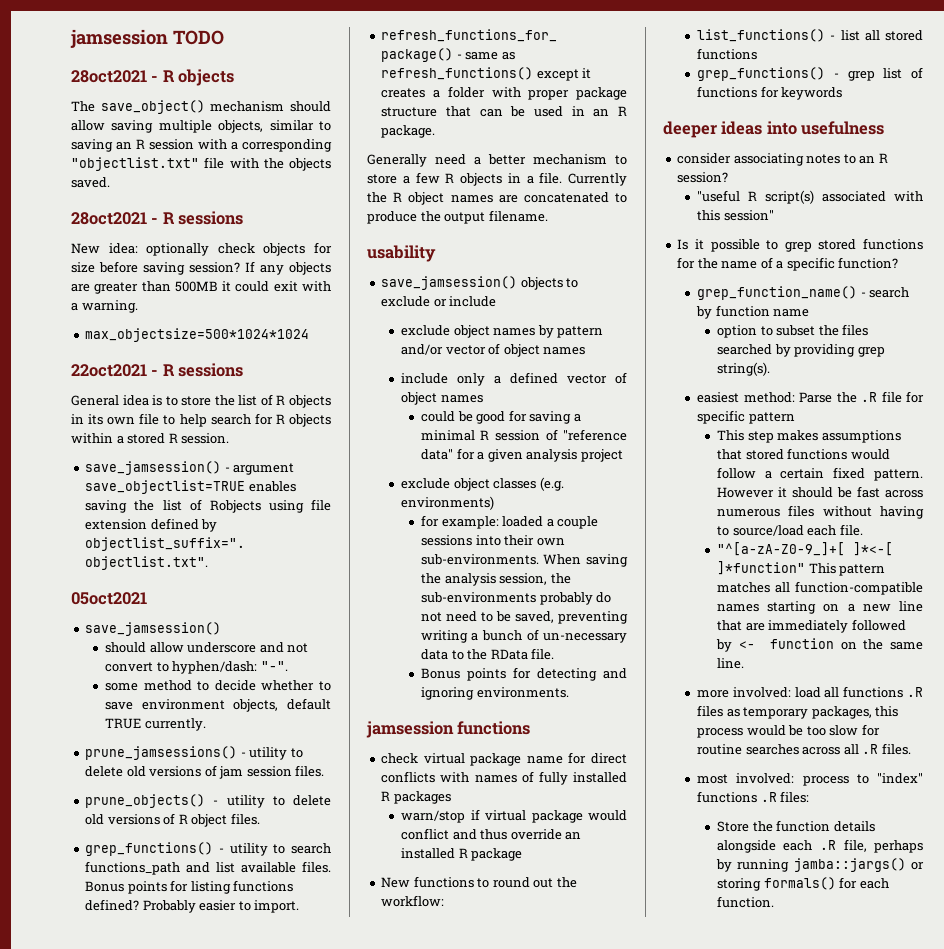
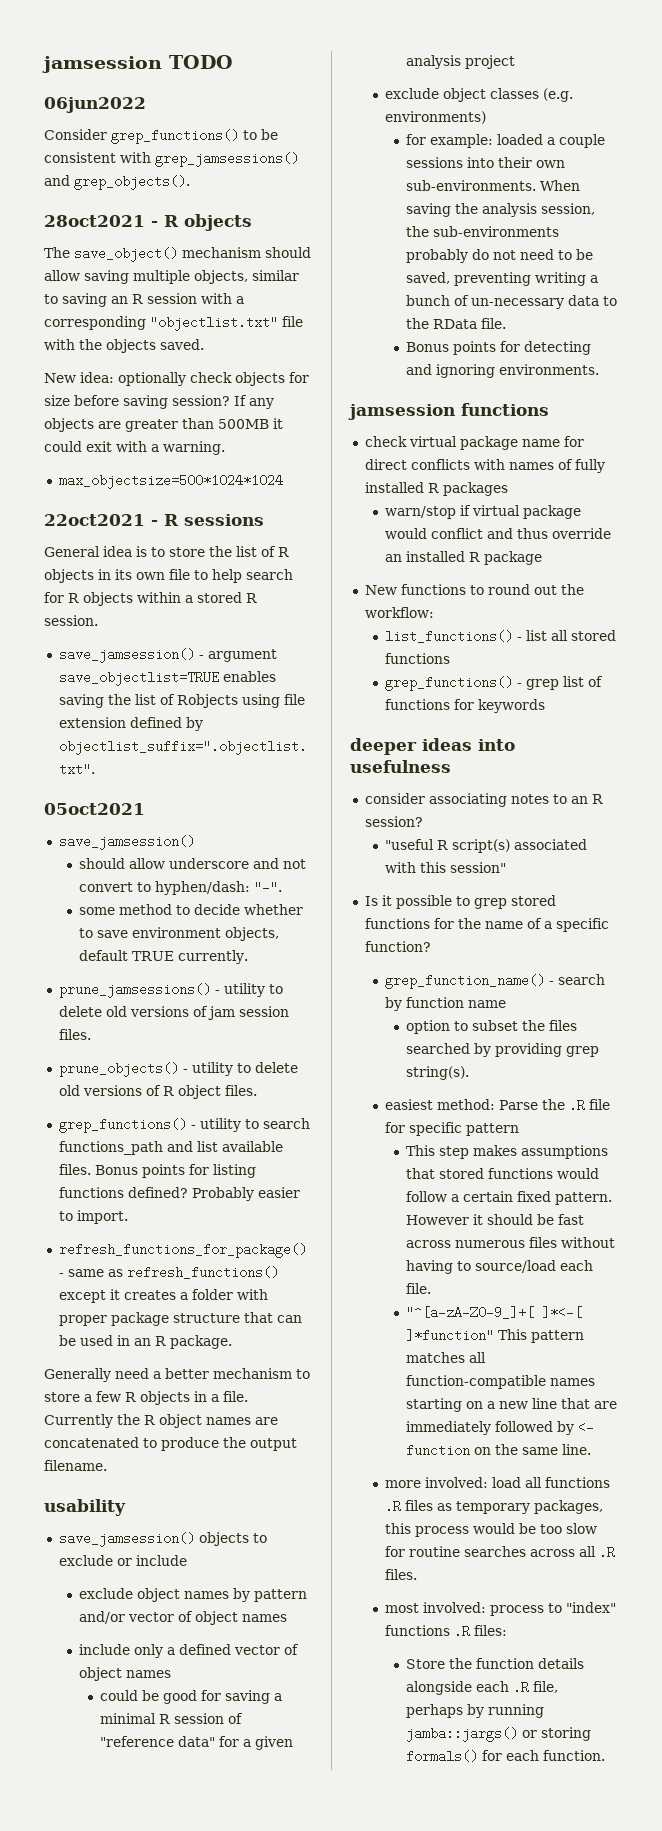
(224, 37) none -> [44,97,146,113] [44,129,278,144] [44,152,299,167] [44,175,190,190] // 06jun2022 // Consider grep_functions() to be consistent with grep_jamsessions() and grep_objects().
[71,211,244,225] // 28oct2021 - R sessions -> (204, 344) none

■ ■ ■ ■

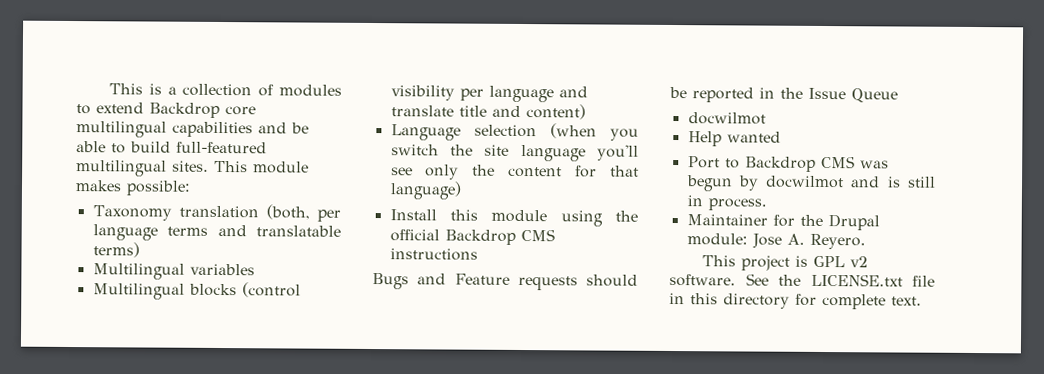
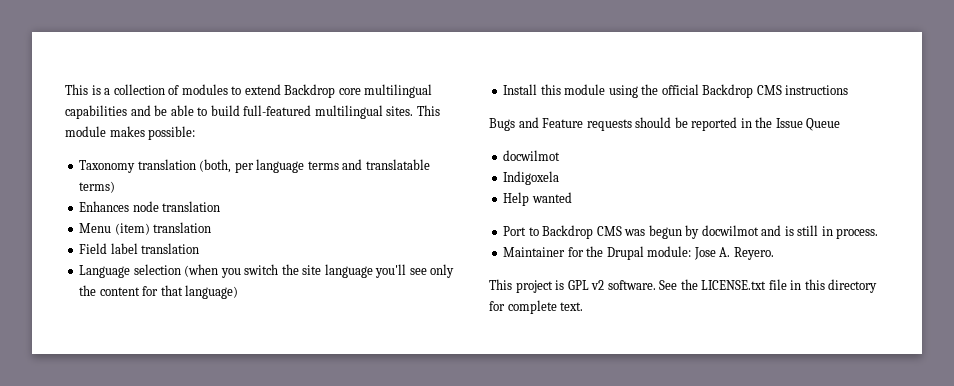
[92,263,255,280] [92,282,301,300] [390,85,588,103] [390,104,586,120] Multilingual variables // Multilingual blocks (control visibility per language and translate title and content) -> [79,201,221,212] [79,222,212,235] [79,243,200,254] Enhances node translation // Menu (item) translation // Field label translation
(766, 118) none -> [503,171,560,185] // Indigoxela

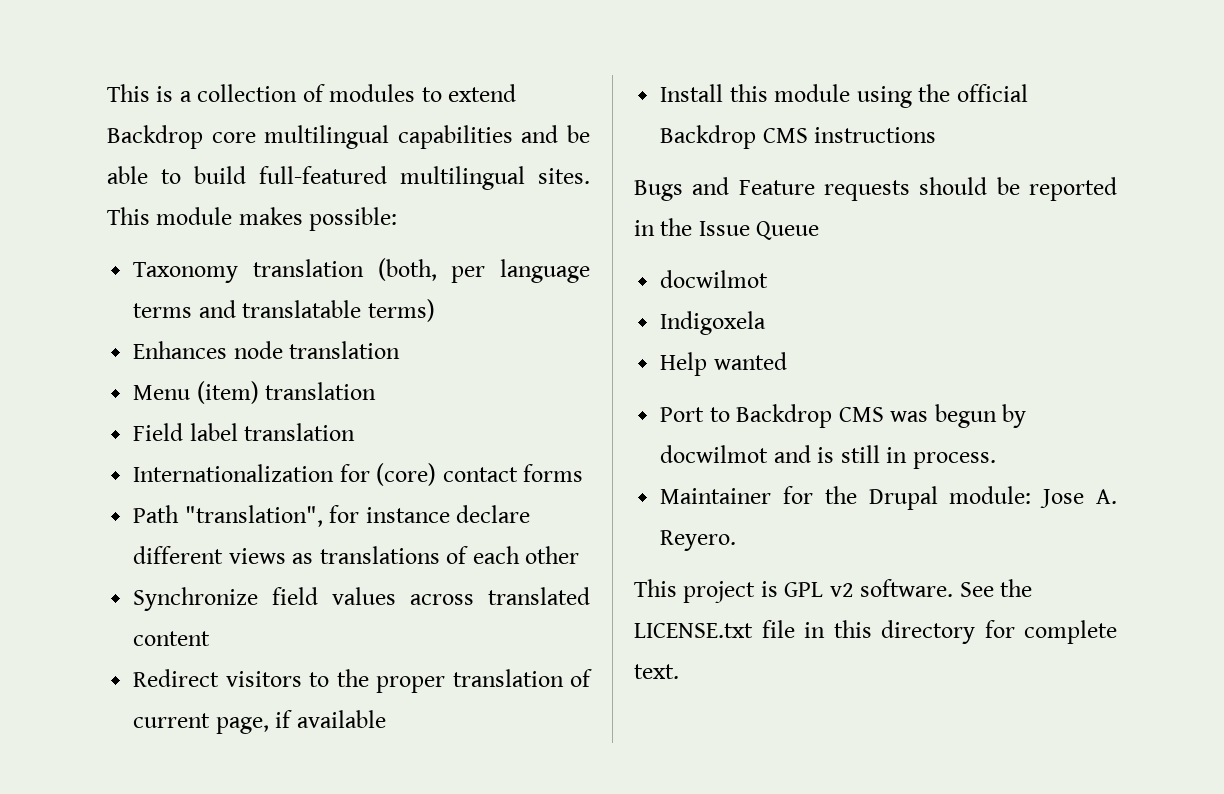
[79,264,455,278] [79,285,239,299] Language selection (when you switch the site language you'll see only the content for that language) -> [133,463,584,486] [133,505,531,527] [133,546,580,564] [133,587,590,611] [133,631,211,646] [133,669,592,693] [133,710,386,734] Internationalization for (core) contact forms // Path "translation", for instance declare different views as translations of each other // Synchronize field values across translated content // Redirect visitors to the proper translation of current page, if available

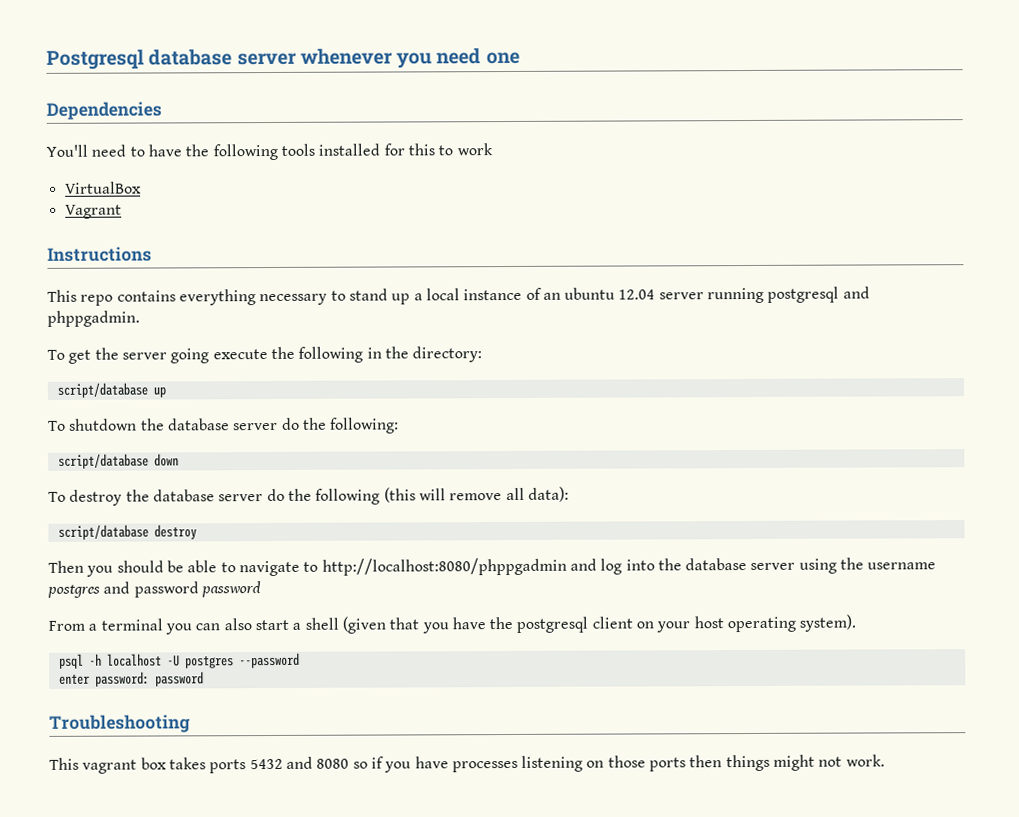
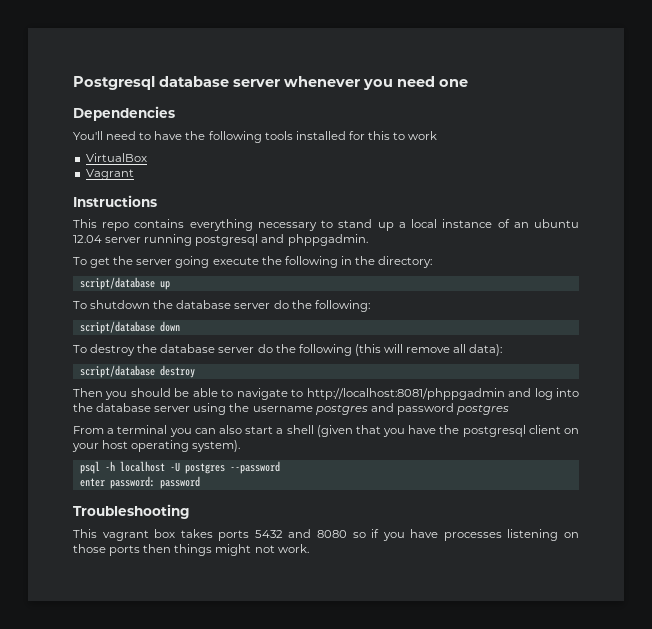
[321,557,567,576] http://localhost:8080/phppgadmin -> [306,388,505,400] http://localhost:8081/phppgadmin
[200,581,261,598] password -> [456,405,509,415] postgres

■ ■ ■ ■

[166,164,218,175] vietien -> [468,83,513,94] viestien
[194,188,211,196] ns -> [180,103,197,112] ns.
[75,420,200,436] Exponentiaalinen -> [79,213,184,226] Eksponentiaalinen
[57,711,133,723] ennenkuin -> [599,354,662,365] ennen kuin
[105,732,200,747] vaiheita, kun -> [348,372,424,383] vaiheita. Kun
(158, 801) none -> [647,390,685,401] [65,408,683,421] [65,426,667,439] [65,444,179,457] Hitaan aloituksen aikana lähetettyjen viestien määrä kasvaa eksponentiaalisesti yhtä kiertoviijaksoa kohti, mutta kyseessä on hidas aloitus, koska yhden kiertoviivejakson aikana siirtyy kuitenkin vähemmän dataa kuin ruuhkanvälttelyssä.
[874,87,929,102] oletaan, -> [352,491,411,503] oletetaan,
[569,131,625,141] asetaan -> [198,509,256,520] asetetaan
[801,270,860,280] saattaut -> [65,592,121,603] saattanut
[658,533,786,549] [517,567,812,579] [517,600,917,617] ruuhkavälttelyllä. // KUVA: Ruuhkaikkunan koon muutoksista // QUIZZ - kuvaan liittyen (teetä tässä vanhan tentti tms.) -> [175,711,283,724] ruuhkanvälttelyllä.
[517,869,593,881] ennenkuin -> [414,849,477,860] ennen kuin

■ ■ ■ ■

# Your objective:
Extract from the listing above the lines between the line containing "(224, 37) none" and the line containing "[71,211,244,225] // 28oct2021", keeping both of those lines. Output nothing else.

# Reply:
(224, 37) none -> [44,97,146,113] [44,129,278,144] [44,152,299,167] [44,175,190,190] // 06jun2022 // Consider grep_functions() to be consistent with grep_jamsessions() and grep_objects().
[71,211,244,225] // 28oct2021 - R sessions -> (204, 344) none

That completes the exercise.